Task directions: Among the lines below, copy exactly those from the one with "[222,565,670,659] 你是来炒股的，还是来赚钱的？ |" through the one with "[371,1085,555,1179] 柳暗花明 |", counting both ends.

Material to process:
Content starts

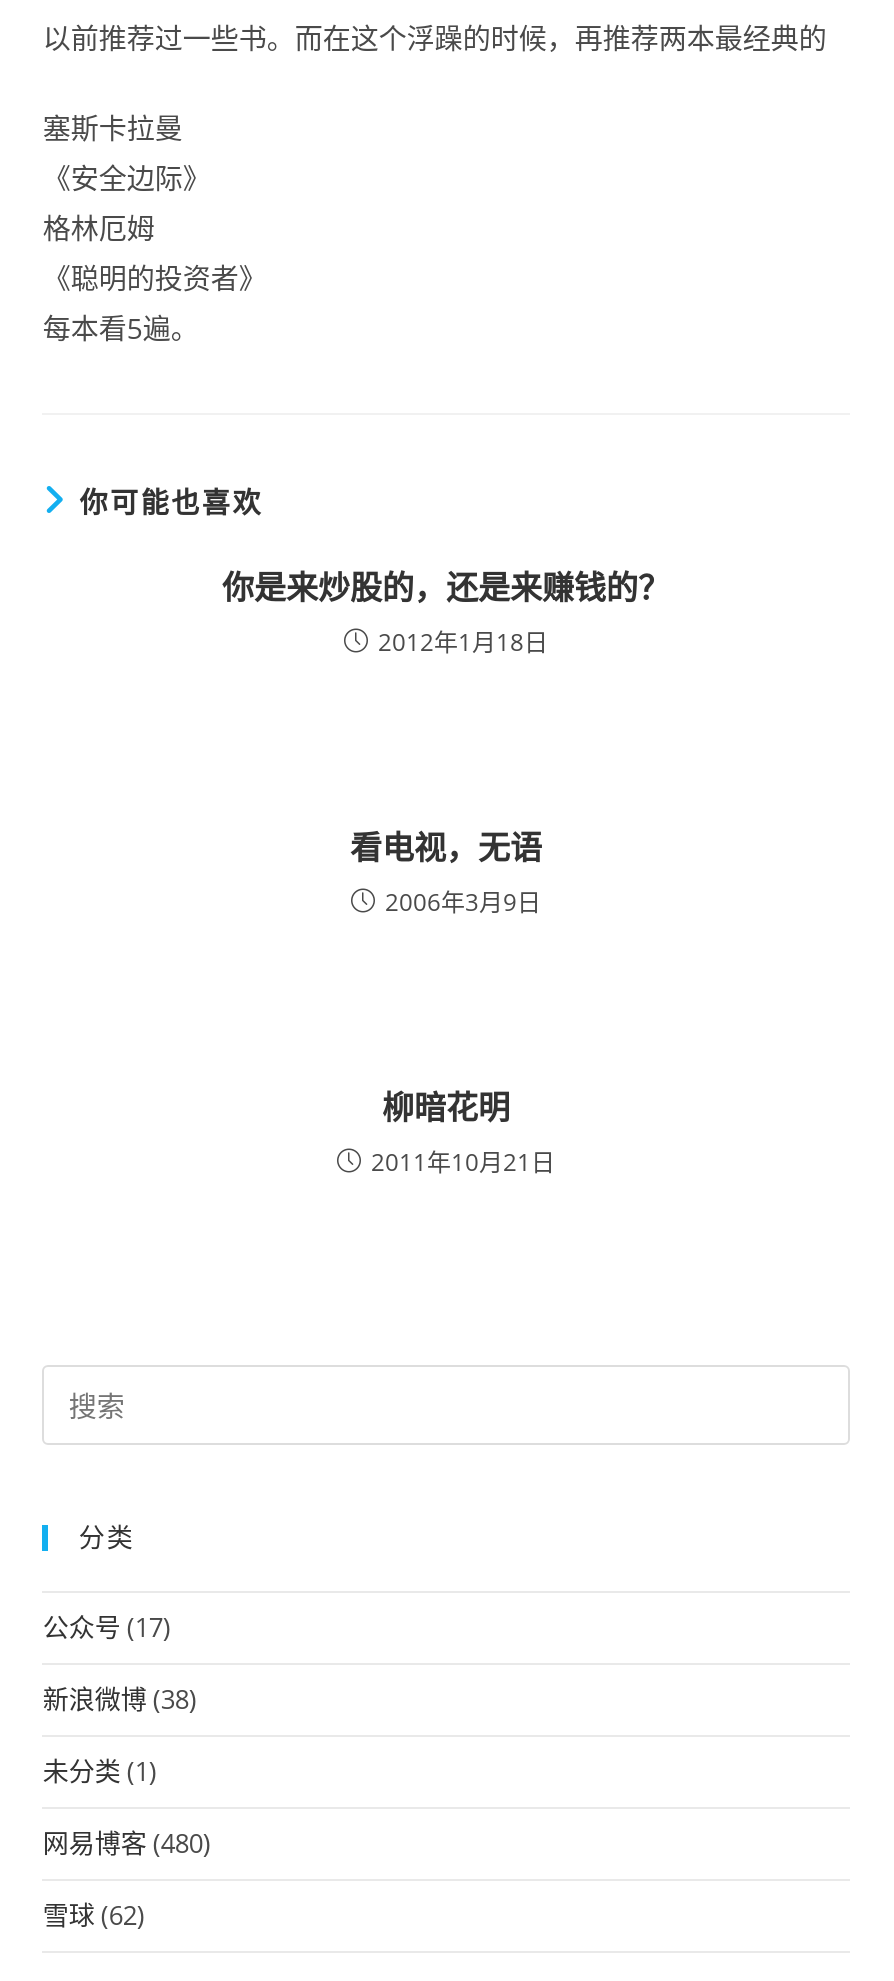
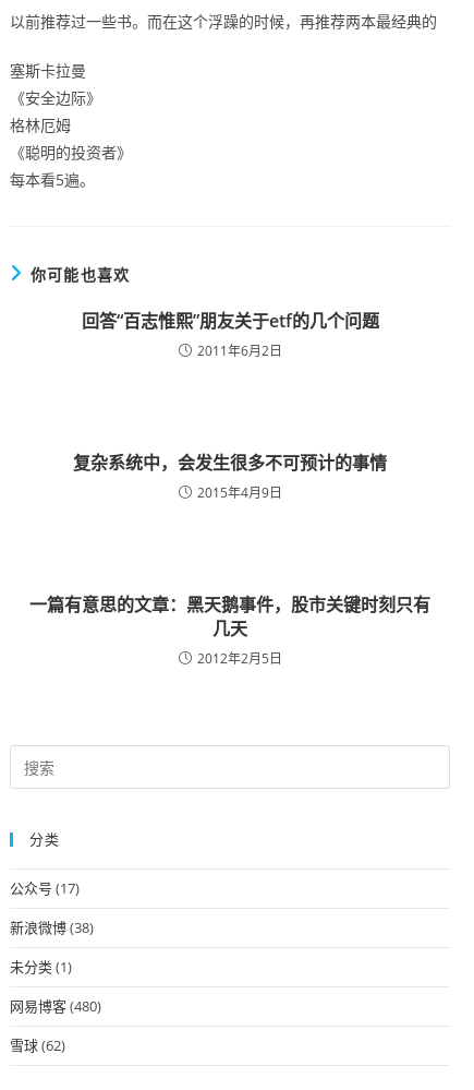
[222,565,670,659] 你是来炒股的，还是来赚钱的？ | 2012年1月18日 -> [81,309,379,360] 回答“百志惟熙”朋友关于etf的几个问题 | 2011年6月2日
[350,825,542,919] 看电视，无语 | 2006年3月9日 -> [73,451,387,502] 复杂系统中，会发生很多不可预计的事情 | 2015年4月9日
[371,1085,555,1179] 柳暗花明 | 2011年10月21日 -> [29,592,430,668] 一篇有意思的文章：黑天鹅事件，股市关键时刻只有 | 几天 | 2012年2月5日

Content ends
Content starts

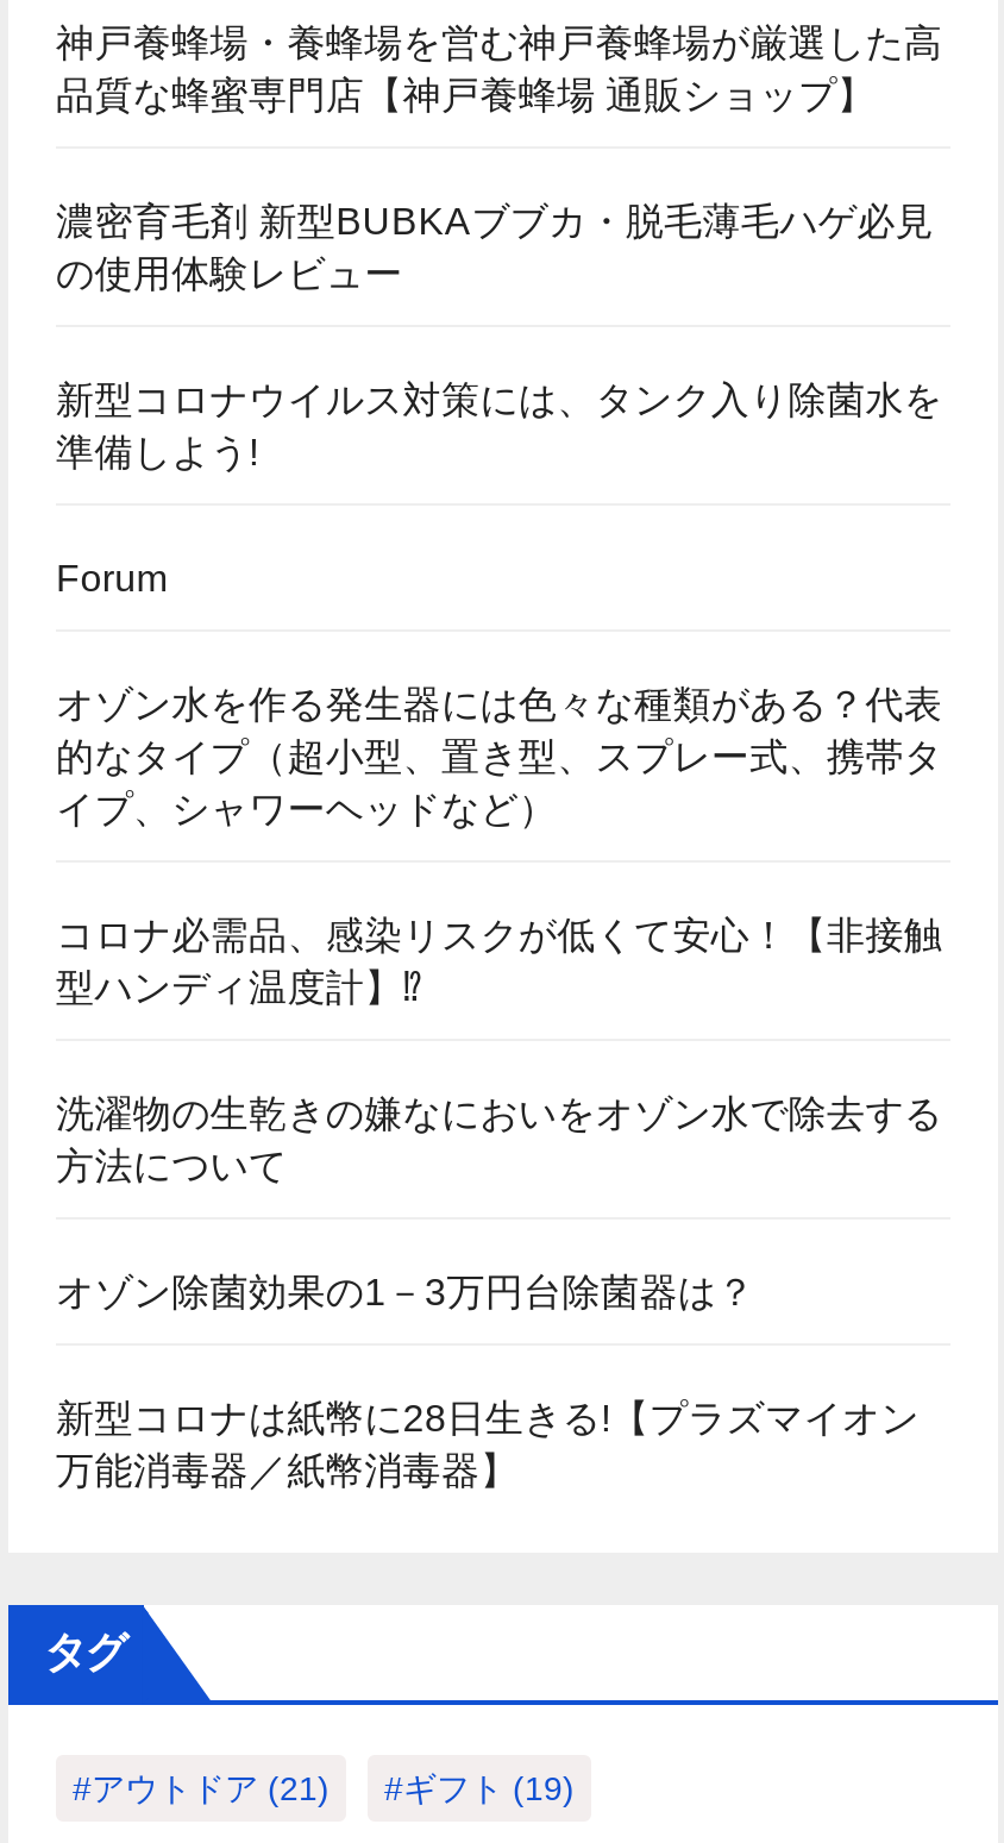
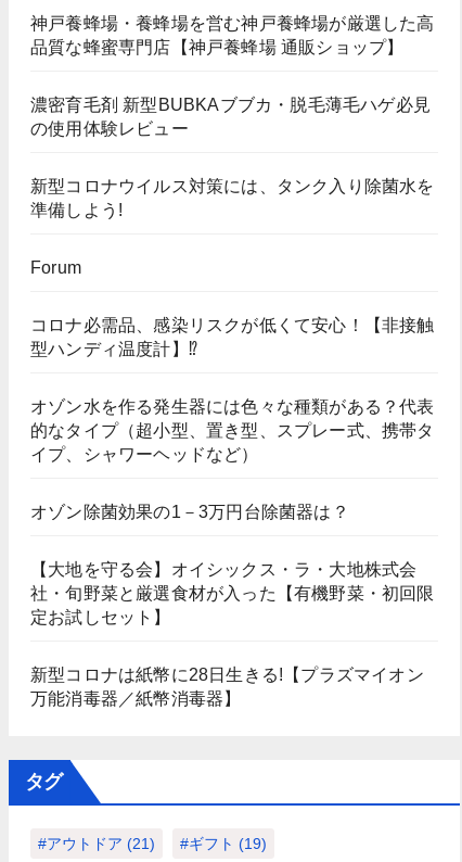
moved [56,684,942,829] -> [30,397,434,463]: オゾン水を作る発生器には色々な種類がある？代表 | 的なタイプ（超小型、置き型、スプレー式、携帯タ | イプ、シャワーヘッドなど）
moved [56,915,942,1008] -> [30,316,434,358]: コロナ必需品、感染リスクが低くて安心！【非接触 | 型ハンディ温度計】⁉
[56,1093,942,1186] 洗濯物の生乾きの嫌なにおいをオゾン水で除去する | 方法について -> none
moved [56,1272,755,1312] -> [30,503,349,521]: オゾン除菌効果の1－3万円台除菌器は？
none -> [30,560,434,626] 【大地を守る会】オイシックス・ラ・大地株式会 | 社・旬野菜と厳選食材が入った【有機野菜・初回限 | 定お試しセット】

Content ends
Content starts

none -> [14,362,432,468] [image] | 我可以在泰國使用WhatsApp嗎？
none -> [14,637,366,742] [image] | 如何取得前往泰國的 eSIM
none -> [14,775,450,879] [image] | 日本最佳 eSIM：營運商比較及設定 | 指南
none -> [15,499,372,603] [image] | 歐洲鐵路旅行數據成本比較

Content ends

Result for this task:
[222,565,670,659] 你是来炒股的，还是来赚钱的？ | 2012年1月18日 -> [81,309,379,360] 回答“百志惟熙”朋友关于etf的几个问题 | 2011年6月2日
[350,825,542,919] 看电视，无语 | 2006年3月9日 -> [73,451,387,502] 复杂系统中，会发生很多不可预计的事情 | 2015年4月9日
[371,1085,555,1179] 柳暗花明 | 2011年10月21日 -> [29,592,430,668] 一篇有意思的文章：黑天鹅事件，股市关键时刻只有 | 几天 | 2012年2月5日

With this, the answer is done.